Web document revisions:
□ □ □ □ □ □ □
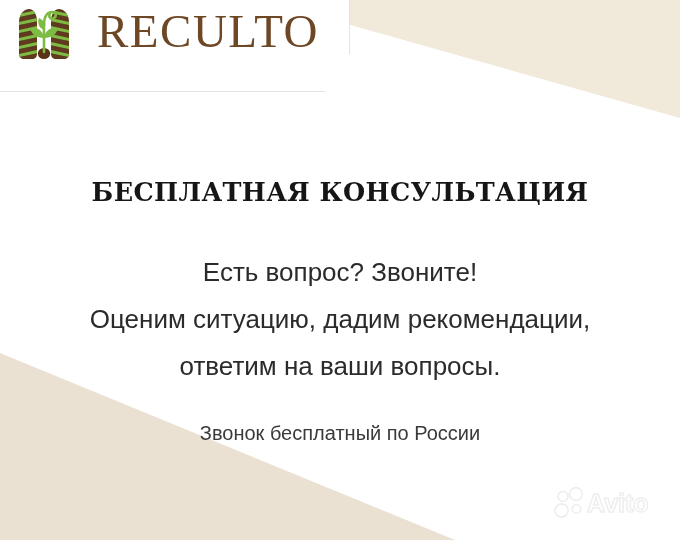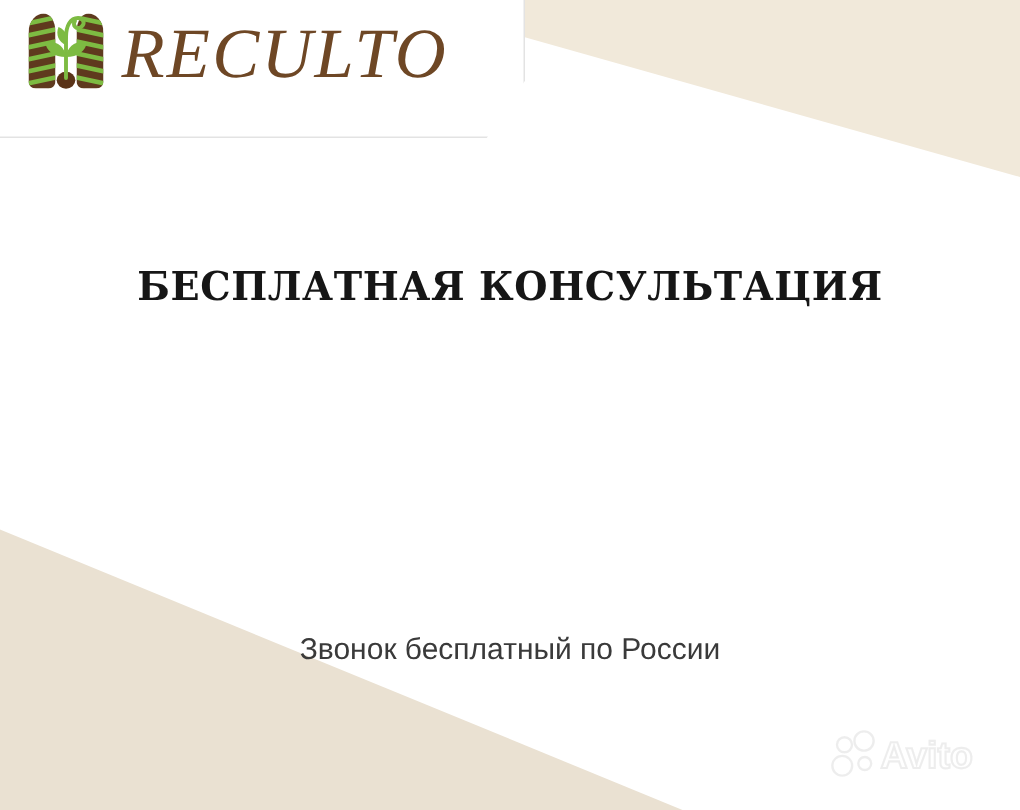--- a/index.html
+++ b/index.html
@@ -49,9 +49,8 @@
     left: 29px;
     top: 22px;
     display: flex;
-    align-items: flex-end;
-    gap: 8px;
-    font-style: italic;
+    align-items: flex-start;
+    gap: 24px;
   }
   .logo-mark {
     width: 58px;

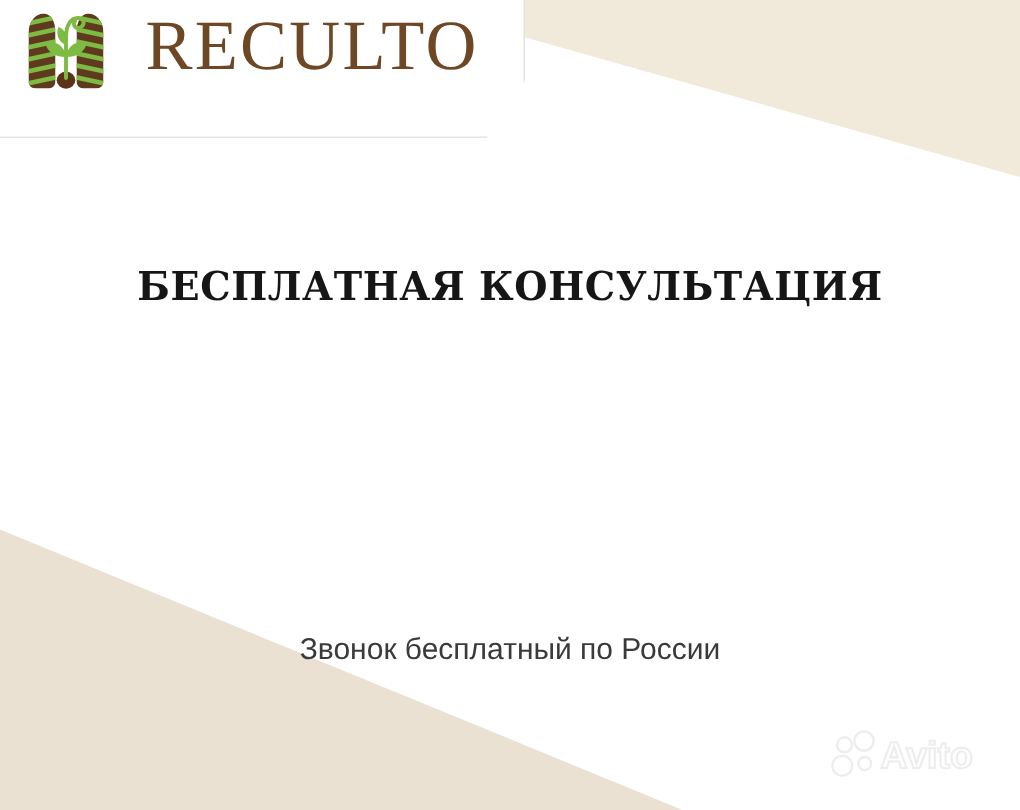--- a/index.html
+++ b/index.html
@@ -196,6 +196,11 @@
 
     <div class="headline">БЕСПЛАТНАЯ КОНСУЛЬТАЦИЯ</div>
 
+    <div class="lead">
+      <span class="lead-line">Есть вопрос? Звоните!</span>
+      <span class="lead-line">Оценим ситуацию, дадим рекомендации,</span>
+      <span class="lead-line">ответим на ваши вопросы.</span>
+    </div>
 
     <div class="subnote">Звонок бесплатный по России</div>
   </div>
□ □ □ □ □ □ □
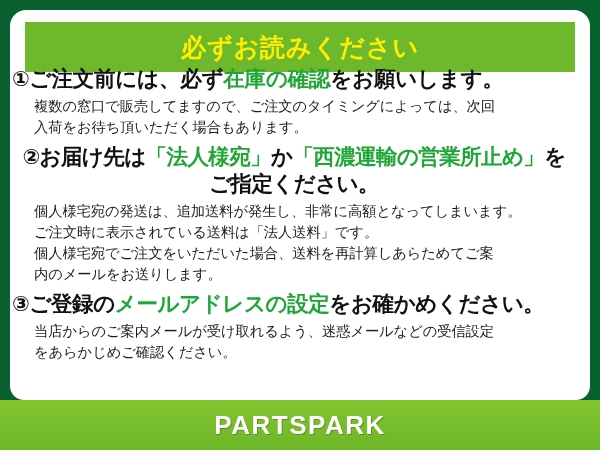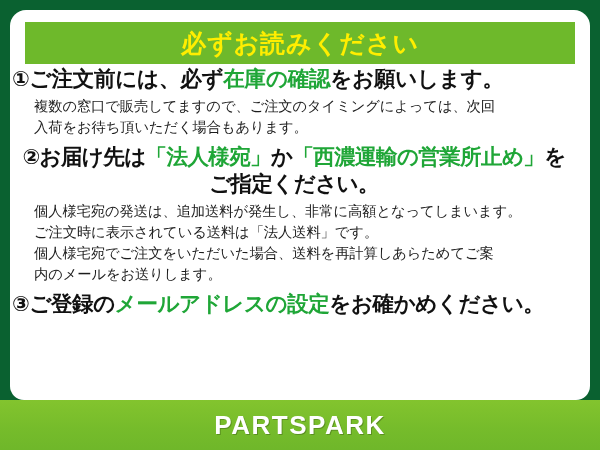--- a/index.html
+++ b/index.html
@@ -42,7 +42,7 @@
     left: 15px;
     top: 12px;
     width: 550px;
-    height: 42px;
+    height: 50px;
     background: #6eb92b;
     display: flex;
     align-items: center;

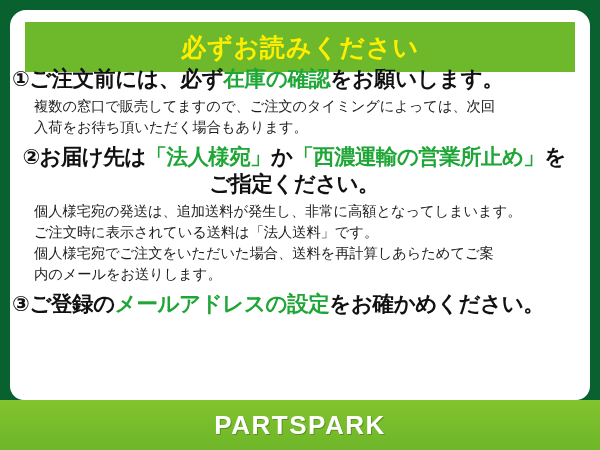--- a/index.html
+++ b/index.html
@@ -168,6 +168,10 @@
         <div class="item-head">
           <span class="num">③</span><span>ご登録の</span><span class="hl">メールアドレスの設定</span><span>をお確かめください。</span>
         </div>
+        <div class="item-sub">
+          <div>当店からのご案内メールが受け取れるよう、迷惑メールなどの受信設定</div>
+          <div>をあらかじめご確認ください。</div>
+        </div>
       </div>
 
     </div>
□ □ □ □ □ □ □
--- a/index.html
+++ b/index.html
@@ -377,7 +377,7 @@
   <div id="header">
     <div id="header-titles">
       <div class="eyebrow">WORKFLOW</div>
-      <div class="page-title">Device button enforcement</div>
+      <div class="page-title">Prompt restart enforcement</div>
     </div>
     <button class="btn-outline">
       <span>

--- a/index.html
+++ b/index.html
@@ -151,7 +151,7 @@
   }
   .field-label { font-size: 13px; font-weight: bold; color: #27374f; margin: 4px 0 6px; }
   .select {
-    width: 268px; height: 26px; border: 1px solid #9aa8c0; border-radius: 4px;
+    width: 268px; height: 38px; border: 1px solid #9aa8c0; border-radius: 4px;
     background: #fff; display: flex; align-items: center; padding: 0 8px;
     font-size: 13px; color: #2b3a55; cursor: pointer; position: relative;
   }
□ □ □ □ □ □ □
Show every line in the entries where the string "enforcement" occurs.

[Solved exercise]
-      <div class="page-title">Device button enforcement</div>
+      <div class="page-title">Prompt restart enforcement</div>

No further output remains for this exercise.